C'est aussi Keir Starmer qui a fait pression pour que le Parti travailliste réclame (en vain) l'organisation d'un second référendum sur la sortie de l'UE. Mais il n'a pas réussi à convaincre l'attentiste Jeremy Corbyn de s'impliquer davantage, le chef du parti préférant rester "neutre" dans l'hypothèse d'un nouveau vote. Le Brexit étant acté, le nouvel homme fort du Labour entend désormais militer pour un accord commercial rapproché avec l'UE et le maintien de protections sociales, économiques et environnementales, selon la BBC (en anglais).
Il a été anobli (et certains le trouvent trop lisse)

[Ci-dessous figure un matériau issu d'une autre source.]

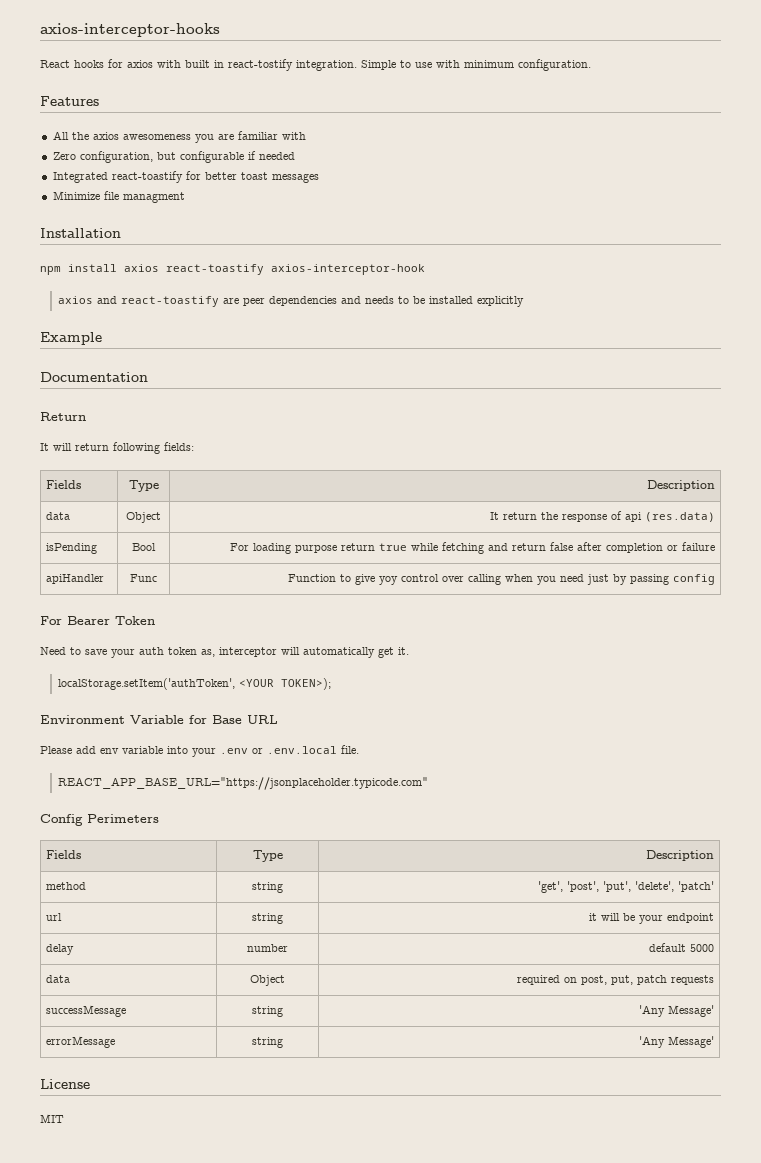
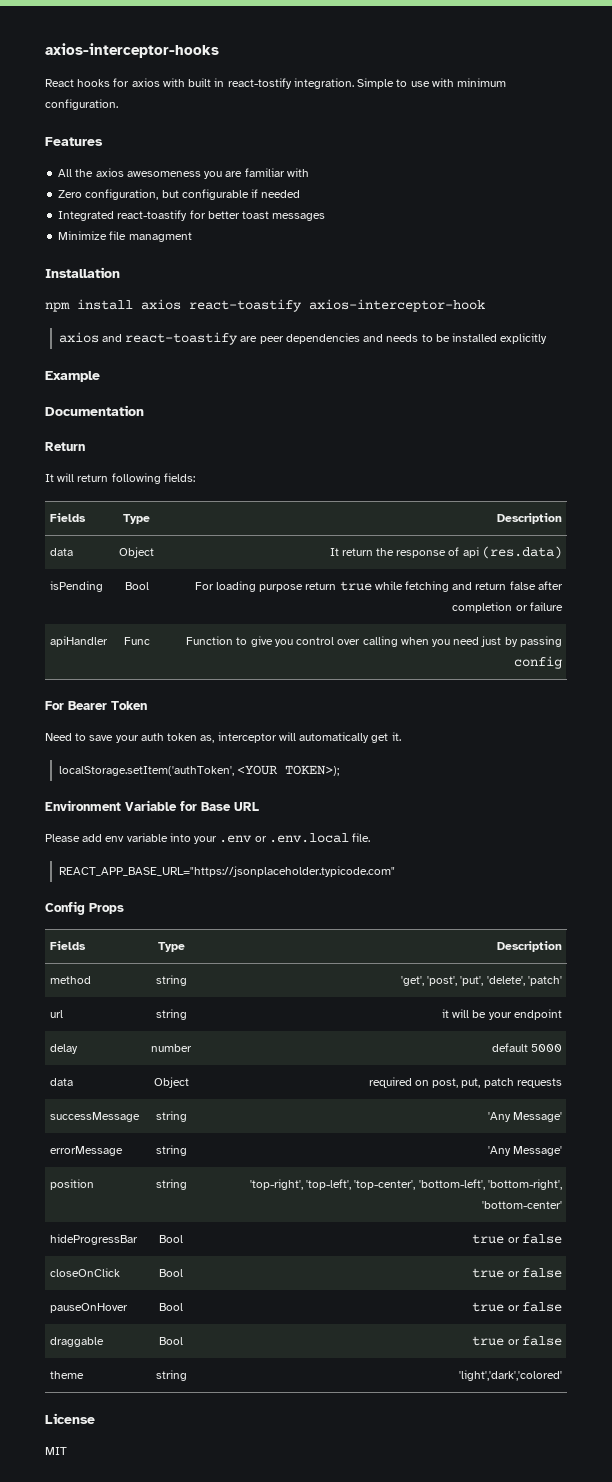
- apiHandler | Func | Function to give yoy control over calling when you need just by passing config
+ apiHandler | Func | Function to give you control over calling when you need just by passing config
- Config Perimeters
+ Config Props
+ position | string | 'top-right', 'top-left', 'top-center', 'bottom-left', 'bottom-right', 'bottom-center'
+ hideProgressBar | Bool | true or false
+ closeOnClick | Bool | true or false
+ pauseOnHover | Bool | true or false
+ draggable | Bool | true or false
+ theme | string | 'light','dark','colored'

Né en 1962, à Londres, d'un père ouvrier et d'une mère infirmière, Keir Starmer doit son prénom à James Keir Hardie, le premier président du Parti travailliste. A l'école, il a eu pour camarade d'école le DJ Fatboy Slim, avec qui il prenait des cours de violon. Une fois avocat, il s'est spécialisé dans la défense des droits de l'homme, a collaboré avec Amnesty International et a participé à des batailles juridiques contre la peine de mort aux Caraïbes, contre la fermeture des mines au Royaume-Uni ou contre le géant McDonald's. De 2008 à 2013, changement de cap : nommé directeur des poursuites pénales en Angleterre et au pays de Galles, il est devenu l'un des principaux responsables du parquet britannique.

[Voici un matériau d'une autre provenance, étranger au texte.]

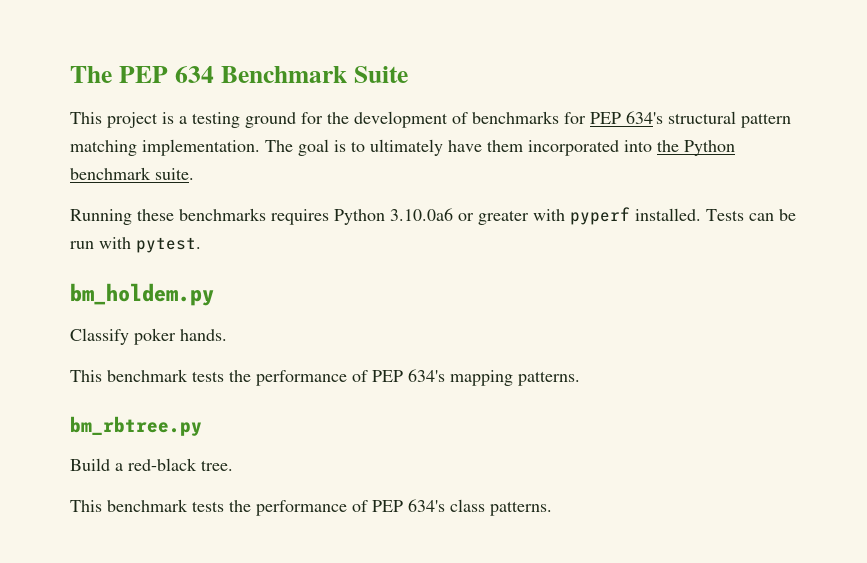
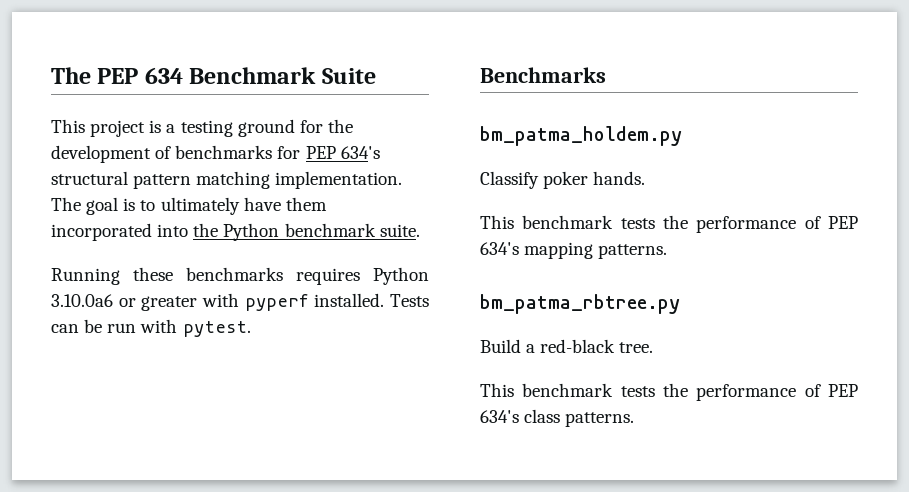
- bm_holdem.py
+ Benchmarks
+ bm_patma_holdem.py
- bm_rbtree.py
+ bm_patma_rbtree.py

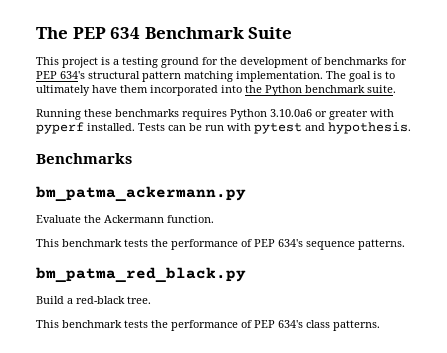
- Tests can be run with pytest.
+ Tests can be run with pytest and hypothesis.
  Benchmarks
- bm_patma_holdem.py
- Classify poker hands.
- This benchmark tests the performance of PEP 634's mapping patterns.
+ bm_patma_ackermann.py
+ Evaluate the Ackermann function.
+ This benchmark tests the performance of PEP 634's sequence patterns.
- bm_patma_rbtree.py
+ bm_patma_red_black.py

Anobli par la Reine en 2014 pour ses services à la justice, ce père de deux enfants apparaît comme un juriste davantage que comme un politique pur jus. "Il n'est pas le genre de politique étrangement machiavélique que l'on pourrait imaginer, mais il comprend la dimension politique des choses", le défend Agela Smith, cheffe de file des travaillistes à la chambre des Lords.

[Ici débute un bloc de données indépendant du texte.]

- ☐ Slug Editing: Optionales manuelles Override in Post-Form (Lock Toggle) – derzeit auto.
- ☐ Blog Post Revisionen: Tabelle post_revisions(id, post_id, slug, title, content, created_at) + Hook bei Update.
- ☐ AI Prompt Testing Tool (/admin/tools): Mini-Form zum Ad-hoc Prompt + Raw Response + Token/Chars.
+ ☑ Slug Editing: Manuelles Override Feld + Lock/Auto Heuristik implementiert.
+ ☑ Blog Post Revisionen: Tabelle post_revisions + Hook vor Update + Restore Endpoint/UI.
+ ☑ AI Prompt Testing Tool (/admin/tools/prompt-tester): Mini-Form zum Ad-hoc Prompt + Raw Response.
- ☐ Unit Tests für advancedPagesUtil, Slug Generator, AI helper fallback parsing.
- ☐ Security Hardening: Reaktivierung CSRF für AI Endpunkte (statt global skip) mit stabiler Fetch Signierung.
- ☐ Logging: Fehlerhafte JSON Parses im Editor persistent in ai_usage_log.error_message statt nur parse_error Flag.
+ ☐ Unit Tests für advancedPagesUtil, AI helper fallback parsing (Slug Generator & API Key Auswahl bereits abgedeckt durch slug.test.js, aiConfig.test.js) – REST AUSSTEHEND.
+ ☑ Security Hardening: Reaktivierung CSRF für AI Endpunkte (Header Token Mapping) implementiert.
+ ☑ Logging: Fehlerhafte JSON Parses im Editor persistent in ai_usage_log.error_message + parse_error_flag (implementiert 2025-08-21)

Perçu comme habile, compétent, mesuré, Keir Starmer est jugé peu charismatique. "Même ses plus farouches défenseurs reconnaissent qu'il n'a pas le talent de Corbyn pour lever les foules", relève The Guardian (en anglais). "Ses costumes bleus, son visage impeccablement rasé et sa mèche de cheveux figée avec du gel tranchent avec la cravate rouge vif et les joues broussailleuses" de Jeremy Corbyn, complète le correspondant de Radio France à Londres. Ce côté "propre sur lui" lui a même valu plusieurs articles pour savoir s'il n'aurait pas inspiré le personnage de Mark Darcy, un avocat un peu raide incarné par Colin Firth dans Le Journal de Bridget Jones – mais la réponse est non, avance The Guardian.